Provided entries Block Start
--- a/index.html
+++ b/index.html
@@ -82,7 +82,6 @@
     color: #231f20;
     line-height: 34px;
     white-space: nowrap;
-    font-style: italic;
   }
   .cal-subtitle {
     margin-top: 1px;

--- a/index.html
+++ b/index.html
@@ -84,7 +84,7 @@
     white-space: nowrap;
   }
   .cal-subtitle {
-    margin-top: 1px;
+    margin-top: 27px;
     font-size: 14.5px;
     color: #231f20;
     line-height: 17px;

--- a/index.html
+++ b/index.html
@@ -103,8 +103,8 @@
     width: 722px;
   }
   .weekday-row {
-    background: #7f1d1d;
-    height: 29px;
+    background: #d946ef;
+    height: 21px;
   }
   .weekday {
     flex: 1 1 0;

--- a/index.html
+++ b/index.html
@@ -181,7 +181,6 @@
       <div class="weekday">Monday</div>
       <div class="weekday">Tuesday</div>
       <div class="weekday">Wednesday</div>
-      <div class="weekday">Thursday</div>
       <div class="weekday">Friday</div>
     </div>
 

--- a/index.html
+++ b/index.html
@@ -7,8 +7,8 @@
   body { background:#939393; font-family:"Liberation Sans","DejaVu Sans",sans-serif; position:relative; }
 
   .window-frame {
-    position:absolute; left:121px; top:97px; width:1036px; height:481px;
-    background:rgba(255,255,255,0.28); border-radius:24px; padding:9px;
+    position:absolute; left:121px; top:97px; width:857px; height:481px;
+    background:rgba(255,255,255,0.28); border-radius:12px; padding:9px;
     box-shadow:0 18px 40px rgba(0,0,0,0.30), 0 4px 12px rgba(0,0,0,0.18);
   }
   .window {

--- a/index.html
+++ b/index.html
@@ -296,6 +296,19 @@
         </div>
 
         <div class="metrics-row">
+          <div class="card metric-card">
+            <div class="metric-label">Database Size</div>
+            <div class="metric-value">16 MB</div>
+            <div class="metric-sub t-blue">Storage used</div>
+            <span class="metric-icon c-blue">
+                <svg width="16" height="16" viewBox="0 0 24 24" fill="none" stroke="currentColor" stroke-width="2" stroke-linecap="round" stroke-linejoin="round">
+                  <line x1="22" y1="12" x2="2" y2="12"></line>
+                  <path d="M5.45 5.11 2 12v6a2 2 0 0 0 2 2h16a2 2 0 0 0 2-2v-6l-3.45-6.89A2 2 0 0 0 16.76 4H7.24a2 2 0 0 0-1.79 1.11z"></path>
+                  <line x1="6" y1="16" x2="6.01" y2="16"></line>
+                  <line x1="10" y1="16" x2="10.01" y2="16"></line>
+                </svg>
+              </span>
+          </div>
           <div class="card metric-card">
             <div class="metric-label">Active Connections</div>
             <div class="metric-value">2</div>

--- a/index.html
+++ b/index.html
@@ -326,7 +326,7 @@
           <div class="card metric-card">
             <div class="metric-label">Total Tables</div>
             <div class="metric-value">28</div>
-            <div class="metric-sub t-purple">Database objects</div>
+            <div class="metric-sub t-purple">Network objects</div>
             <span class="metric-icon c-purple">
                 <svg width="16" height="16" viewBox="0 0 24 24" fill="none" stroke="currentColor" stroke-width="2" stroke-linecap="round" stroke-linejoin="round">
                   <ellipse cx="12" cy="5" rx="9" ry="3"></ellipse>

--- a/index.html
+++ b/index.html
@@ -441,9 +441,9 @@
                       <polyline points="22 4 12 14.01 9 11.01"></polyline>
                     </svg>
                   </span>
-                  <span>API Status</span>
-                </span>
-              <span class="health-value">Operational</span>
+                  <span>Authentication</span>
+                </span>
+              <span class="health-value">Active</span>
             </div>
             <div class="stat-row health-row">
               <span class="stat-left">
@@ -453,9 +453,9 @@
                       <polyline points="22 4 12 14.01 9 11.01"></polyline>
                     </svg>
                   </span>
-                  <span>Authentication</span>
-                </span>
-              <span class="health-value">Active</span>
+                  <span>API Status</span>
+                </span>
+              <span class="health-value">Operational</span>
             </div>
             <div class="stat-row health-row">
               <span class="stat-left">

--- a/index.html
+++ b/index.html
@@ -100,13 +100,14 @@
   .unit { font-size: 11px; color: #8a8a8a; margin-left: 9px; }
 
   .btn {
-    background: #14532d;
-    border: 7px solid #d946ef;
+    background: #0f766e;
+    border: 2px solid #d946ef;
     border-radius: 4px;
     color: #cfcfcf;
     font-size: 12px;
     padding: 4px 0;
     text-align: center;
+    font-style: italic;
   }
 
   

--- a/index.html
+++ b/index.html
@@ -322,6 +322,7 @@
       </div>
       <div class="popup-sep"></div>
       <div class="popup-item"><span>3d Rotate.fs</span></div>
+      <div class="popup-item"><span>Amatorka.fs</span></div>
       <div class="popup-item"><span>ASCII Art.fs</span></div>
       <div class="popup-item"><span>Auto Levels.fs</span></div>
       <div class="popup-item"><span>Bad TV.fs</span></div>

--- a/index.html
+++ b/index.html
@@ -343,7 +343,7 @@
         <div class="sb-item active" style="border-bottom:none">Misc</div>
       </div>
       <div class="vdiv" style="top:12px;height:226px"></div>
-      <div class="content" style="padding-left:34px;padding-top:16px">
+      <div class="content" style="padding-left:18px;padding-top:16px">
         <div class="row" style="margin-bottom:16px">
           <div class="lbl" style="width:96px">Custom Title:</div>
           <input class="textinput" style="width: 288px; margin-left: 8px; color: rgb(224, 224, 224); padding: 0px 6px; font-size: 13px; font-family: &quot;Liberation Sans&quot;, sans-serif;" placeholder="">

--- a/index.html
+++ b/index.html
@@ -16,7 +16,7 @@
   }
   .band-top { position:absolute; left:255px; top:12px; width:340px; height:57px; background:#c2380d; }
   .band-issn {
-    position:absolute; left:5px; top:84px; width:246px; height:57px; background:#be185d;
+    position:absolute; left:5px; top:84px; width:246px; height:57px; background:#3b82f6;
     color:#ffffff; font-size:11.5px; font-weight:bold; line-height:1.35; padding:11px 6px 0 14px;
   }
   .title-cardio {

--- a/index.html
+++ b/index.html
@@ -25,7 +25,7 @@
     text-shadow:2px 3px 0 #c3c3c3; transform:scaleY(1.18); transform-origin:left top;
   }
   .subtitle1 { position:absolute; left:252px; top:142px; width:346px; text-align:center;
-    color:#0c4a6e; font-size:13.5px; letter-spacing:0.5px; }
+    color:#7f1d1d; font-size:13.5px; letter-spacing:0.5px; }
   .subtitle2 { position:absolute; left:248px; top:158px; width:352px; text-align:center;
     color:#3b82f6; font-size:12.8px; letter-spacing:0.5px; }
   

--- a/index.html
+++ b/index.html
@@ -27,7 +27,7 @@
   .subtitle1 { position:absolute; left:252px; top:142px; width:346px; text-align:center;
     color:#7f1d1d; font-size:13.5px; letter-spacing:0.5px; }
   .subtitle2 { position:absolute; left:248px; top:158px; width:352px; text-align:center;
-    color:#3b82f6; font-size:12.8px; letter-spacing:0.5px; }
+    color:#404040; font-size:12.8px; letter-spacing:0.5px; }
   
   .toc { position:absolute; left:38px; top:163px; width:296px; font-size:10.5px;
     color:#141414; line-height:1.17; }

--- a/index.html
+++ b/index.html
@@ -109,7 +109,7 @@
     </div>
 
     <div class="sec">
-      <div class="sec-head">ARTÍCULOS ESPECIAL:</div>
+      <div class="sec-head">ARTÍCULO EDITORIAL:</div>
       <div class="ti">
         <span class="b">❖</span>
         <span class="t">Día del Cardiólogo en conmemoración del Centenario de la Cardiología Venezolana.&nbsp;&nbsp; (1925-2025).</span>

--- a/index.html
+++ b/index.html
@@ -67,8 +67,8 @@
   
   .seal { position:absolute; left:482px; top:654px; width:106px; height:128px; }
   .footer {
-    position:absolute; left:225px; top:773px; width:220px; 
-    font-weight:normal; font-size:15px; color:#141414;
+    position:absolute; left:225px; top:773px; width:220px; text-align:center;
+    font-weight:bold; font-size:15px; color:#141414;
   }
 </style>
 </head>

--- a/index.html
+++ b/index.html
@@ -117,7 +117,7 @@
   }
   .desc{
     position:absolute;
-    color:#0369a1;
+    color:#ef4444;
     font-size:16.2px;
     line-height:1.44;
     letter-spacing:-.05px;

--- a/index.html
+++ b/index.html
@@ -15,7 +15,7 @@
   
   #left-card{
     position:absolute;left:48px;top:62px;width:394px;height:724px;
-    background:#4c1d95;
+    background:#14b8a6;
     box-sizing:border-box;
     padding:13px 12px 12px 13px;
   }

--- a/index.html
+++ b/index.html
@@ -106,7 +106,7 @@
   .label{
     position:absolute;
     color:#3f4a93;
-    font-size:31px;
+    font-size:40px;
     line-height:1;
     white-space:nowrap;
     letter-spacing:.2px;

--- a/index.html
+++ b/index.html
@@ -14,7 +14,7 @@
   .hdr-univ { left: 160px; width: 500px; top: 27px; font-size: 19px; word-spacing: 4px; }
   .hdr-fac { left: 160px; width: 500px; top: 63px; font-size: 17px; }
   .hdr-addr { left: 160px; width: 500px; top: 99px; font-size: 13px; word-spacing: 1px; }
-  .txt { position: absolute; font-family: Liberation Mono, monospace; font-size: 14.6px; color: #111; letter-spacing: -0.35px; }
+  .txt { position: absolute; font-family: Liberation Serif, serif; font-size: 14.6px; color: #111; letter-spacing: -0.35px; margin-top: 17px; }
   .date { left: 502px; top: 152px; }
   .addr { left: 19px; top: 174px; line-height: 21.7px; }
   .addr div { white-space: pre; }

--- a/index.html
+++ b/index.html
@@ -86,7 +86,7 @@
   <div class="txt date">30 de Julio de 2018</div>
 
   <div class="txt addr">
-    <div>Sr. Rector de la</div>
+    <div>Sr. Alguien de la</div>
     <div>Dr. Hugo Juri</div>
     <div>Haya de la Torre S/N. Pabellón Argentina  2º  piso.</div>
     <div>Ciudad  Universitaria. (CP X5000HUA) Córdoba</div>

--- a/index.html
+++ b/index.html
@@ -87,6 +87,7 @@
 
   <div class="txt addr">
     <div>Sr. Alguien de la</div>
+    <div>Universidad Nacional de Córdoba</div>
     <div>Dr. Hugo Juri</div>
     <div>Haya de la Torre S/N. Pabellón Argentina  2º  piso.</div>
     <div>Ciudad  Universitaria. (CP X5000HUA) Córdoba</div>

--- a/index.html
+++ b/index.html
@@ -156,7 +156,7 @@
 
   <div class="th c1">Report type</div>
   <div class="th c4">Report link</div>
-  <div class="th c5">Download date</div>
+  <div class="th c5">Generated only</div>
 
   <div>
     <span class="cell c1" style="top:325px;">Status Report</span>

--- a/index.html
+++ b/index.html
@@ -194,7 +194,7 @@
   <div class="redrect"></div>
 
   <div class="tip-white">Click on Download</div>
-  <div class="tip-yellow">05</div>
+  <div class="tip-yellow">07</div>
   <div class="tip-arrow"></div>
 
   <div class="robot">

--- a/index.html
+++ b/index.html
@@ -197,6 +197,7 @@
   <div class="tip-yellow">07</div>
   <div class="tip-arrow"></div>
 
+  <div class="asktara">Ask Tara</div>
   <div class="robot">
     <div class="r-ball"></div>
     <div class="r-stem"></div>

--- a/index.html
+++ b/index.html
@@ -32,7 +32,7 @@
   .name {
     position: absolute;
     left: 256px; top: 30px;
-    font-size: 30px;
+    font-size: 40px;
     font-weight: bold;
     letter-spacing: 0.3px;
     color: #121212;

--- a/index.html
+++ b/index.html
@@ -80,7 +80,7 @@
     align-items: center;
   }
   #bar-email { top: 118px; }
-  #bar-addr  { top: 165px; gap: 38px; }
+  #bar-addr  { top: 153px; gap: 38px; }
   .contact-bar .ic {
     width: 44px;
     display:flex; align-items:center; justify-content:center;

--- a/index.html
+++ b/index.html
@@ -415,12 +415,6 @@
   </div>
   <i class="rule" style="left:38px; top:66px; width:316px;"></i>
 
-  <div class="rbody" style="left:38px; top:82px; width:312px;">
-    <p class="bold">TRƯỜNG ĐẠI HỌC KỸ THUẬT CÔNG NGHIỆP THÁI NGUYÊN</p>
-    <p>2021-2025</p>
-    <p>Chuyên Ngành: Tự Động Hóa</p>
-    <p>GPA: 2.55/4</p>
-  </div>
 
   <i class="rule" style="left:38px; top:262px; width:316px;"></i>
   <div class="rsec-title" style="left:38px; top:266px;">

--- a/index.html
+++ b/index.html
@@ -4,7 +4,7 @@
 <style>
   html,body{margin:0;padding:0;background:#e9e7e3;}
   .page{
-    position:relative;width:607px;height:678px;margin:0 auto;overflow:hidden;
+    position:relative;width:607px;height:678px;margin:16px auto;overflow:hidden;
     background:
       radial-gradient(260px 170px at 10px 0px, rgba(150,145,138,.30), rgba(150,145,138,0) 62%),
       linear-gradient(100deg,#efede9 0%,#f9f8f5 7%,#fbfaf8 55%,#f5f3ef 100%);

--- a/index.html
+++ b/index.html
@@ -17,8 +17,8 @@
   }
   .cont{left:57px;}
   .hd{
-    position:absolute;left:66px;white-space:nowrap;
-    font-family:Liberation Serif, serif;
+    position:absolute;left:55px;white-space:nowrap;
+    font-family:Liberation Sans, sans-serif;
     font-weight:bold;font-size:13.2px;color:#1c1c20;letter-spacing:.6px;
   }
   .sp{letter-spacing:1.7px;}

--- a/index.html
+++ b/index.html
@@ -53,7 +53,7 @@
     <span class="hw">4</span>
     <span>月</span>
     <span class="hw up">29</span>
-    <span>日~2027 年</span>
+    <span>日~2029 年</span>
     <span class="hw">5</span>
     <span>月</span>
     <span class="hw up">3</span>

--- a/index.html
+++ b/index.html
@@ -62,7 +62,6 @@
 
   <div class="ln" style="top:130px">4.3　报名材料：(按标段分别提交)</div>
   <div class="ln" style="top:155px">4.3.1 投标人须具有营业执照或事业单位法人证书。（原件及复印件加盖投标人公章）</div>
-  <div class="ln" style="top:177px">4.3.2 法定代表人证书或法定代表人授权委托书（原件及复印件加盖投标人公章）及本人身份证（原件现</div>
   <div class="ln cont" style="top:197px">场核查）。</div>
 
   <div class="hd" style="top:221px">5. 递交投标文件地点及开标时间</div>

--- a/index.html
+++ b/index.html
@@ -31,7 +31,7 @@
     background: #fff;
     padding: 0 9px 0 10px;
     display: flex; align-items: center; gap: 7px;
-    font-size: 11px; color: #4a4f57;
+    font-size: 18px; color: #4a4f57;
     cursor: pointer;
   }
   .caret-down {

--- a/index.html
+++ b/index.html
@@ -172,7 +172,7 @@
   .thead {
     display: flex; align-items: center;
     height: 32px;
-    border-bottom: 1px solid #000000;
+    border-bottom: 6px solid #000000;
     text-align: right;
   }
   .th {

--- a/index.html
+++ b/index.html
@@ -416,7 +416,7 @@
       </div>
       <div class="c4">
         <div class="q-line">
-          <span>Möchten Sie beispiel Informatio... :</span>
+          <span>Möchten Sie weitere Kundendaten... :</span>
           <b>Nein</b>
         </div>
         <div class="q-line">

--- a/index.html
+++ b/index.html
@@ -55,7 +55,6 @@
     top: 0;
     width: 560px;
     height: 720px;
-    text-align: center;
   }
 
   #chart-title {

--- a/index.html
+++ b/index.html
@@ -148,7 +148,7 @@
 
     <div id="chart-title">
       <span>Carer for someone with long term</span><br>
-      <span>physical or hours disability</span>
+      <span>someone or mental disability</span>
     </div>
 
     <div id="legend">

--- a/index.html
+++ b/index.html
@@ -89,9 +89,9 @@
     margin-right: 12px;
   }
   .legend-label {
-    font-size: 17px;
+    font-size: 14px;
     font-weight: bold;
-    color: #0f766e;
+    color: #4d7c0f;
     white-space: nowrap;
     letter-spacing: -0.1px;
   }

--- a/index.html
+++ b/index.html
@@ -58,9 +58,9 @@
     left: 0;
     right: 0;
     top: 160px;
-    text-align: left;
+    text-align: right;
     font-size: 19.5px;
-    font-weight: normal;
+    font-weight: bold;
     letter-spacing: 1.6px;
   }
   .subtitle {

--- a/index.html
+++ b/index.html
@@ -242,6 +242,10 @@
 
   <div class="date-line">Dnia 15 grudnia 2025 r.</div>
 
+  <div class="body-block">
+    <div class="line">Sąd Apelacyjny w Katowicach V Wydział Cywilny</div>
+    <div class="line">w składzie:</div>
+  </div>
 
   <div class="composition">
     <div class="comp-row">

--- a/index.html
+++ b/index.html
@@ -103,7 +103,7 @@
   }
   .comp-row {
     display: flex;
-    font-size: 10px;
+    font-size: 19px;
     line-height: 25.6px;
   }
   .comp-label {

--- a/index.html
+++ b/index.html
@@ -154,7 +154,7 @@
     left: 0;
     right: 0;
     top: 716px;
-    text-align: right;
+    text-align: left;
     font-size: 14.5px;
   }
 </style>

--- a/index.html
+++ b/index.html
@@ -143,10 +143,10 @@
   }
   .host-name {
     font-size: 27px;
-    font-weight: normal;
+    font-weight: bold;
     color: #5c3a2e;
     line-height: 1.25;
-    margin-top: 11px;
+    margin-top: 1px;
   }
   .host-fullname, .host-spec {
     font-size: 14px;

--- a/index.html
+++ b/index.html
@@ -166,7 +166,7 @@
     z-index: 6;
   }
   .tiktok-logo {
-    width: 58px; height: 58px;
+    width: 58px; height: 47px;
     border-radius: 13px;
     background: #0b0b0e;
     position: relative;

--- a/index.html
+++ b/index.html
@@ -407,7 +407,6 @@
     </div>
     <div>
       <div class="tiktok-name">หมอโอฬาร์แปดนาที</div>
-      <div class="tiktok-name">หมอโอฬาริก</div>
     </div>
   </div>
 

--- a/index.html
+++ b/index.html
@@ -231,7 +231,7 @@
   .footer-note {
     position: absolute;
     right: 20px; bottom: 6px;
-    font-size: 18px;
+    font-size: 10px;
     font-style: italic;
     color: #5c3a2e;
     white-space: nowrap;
Provided entries Block End
■ **What you have to do**
Where in the listing does the string "Möchten" appear? Copy every line that has it.

■ **Expected answer**
-          <span>Möchten Sie beispiel Informatio... :</span>
+          <span>Möchten Sie weitere Kundendaten... :</span>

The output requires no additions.